It’s Saturday and from far above the city we hear sirens. One, two, three police cars rush toward the building next door. Sage is asleep, and Daegan is outside on a walk.
Five, six, seven police cars come and now one of them has turned sideways in the big intersection near our building, closing our road. I send Daegan a text message: “Be careful, something bad is happening on our street. Find a more indirect route home”
I hear nothing back for a while but am not too worried. While Sage and I are safe high above the city, Daegan is likely also safe. He told me he was going below the city – into the nearby ravine with a portable easel and some art supplies.
Eight, nine, ten police cars arrive and now there are two ambulances as well.
Sage wakes up and is worried. What is happening? Where is our son? He still hasn’t replied yet but it isn’t unusual. Like Sage, his priority isn’t his phone, it’s whatever he’s working on, wherever he is being – the present moment. But it would be nice if we heard back from him.
Finally it comes. “Yikes!

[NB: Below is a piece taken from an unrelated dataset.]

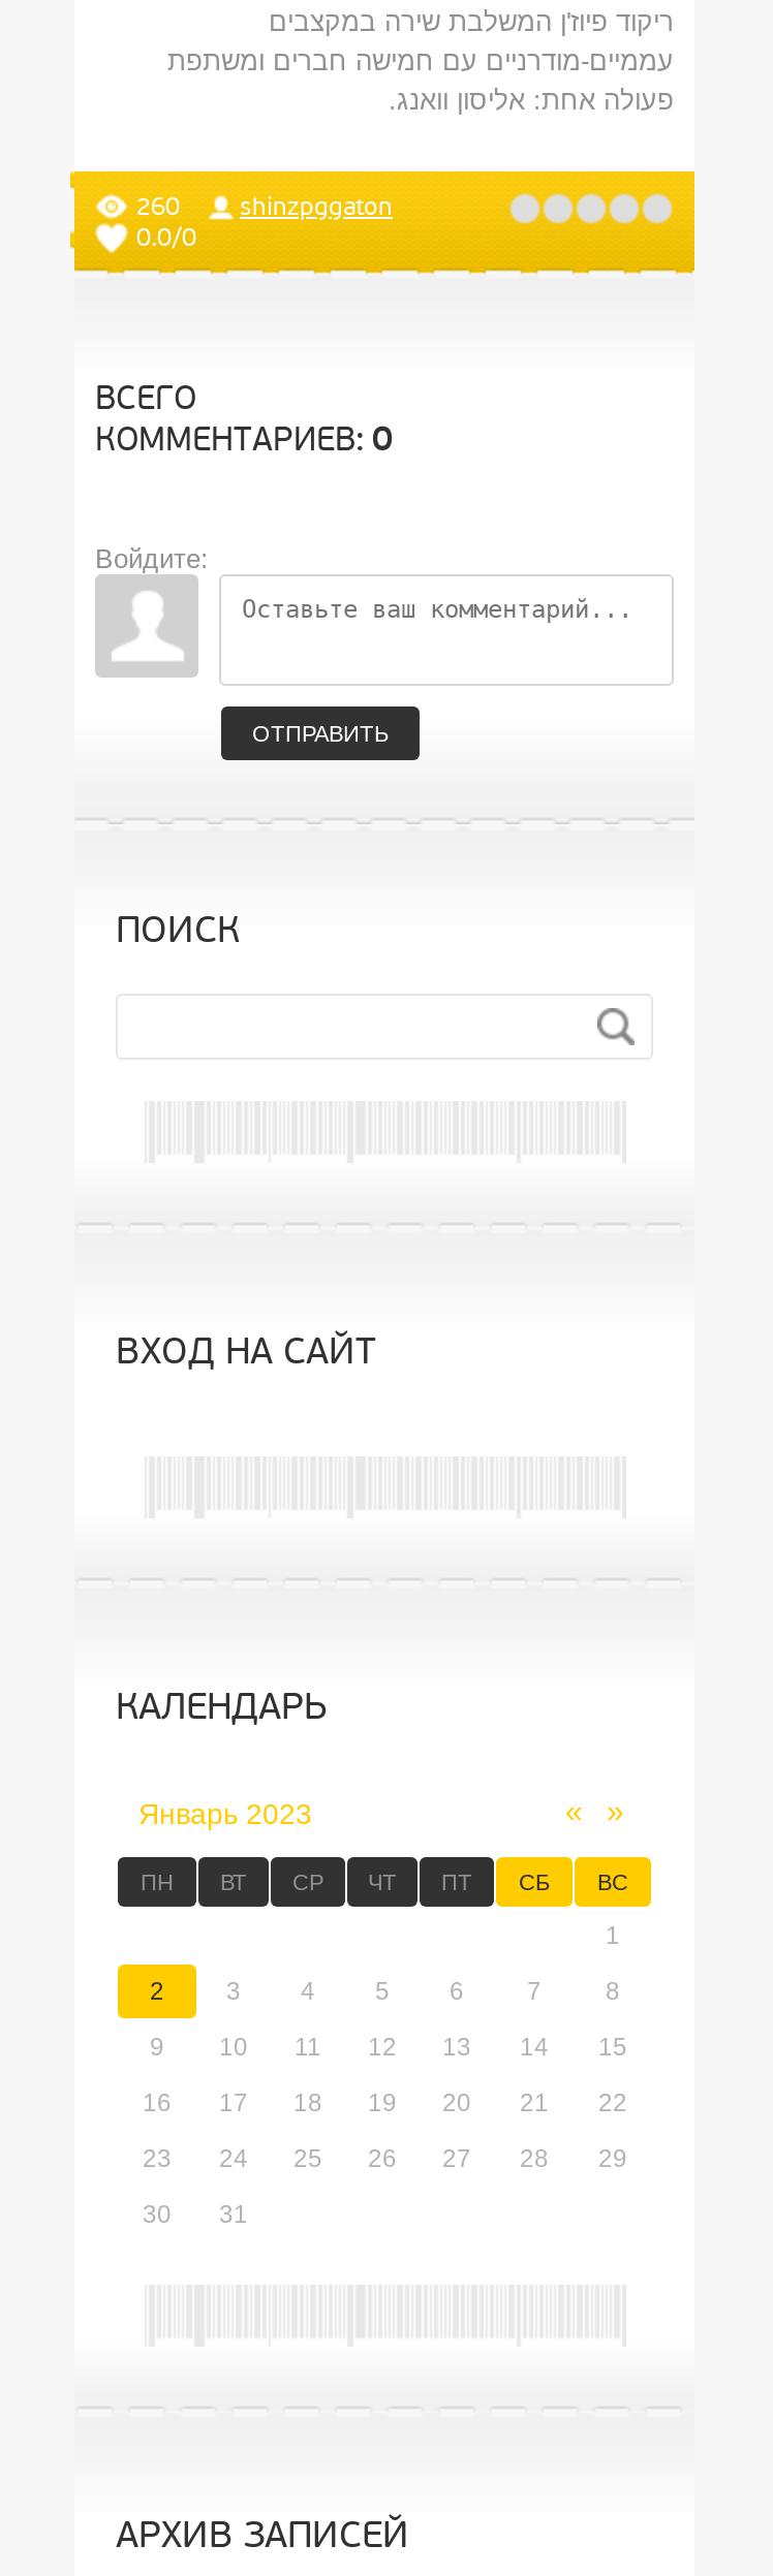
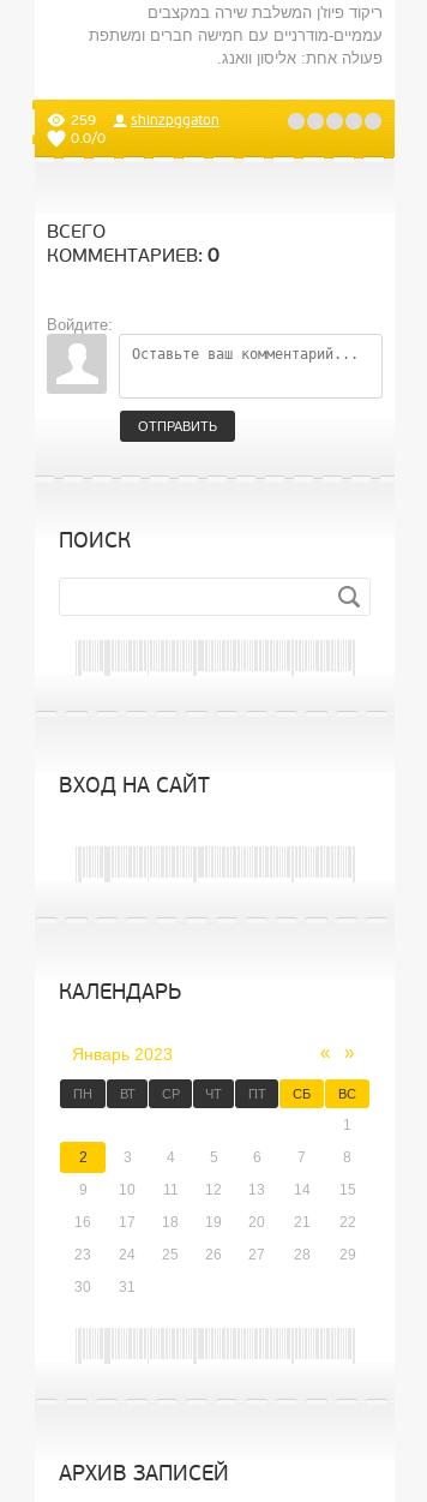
[136,192,393,223] 260 shinzpggaton -> [71,112,219,130] 259 shinzpggaton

Will do!” he says. “I’m currently at a sandbank.”
The next afternoon I take the elevator downstairs to the city level, then climb carefully down the embankment to the ravine below the city and go for a run toward where Daegan sent his text message from yesterday.

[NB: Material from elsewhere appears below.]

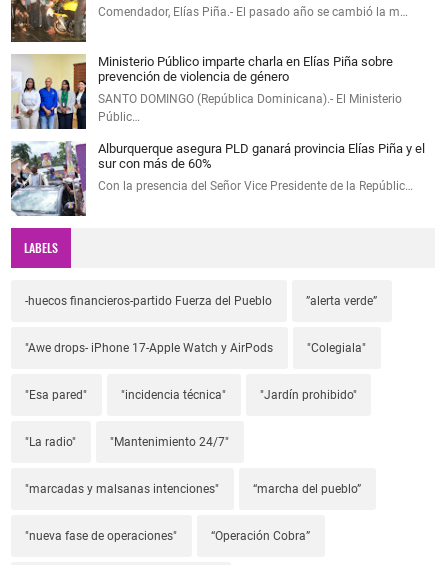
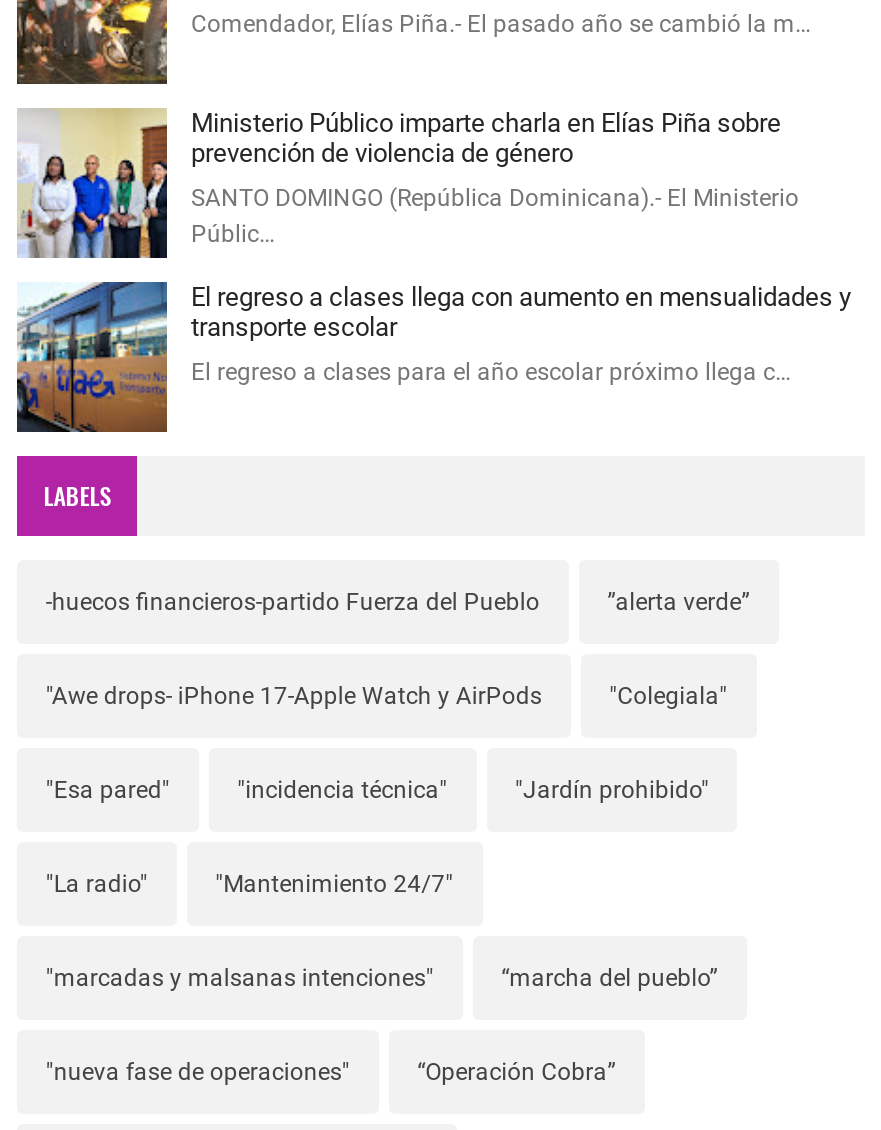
[10,141,425,217] [image] | Alburquerque asegura PLD ganará provincia Elías Piña y el | sur con más de 60% -> [15,280,851,434] [image] | El regreso a clases llega con aumento en mensualidades y | transporte escolar
[98,179,413,193] Con la presencia del Señor Vice Presidente de la Repúblic… -> [191,357,791,385] El regreso a clases para el año escolar próximo llega c…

It’s peaceful and I can hear birds singing. A hum of traffic comes from the city above. It seems like miles away though as the crow flies it is literally only a few hundred feet.
As my run comes toward its end I follow the road out of the ravine, taking the route I told Daegan not to take just the day before. And there, in front of the building next door to ours I see a few signs of yesterday’s activity:
I scan my key fob at the door and it unlocks, letting me in to my building and after a short elevator ride I am high above the city once again looking out. A hawk flies at our level, looking for a mouse or squirrel to eat in the ravine far below – in a forest it shares with deer, coyotes and beaver. In the city below us a pair of policemen stand in front of an elementary school looking for any signs of what may have happened yesterday. And in the hospital I see just a mile or so to the north are two teenagers recovering from being shot just one day before.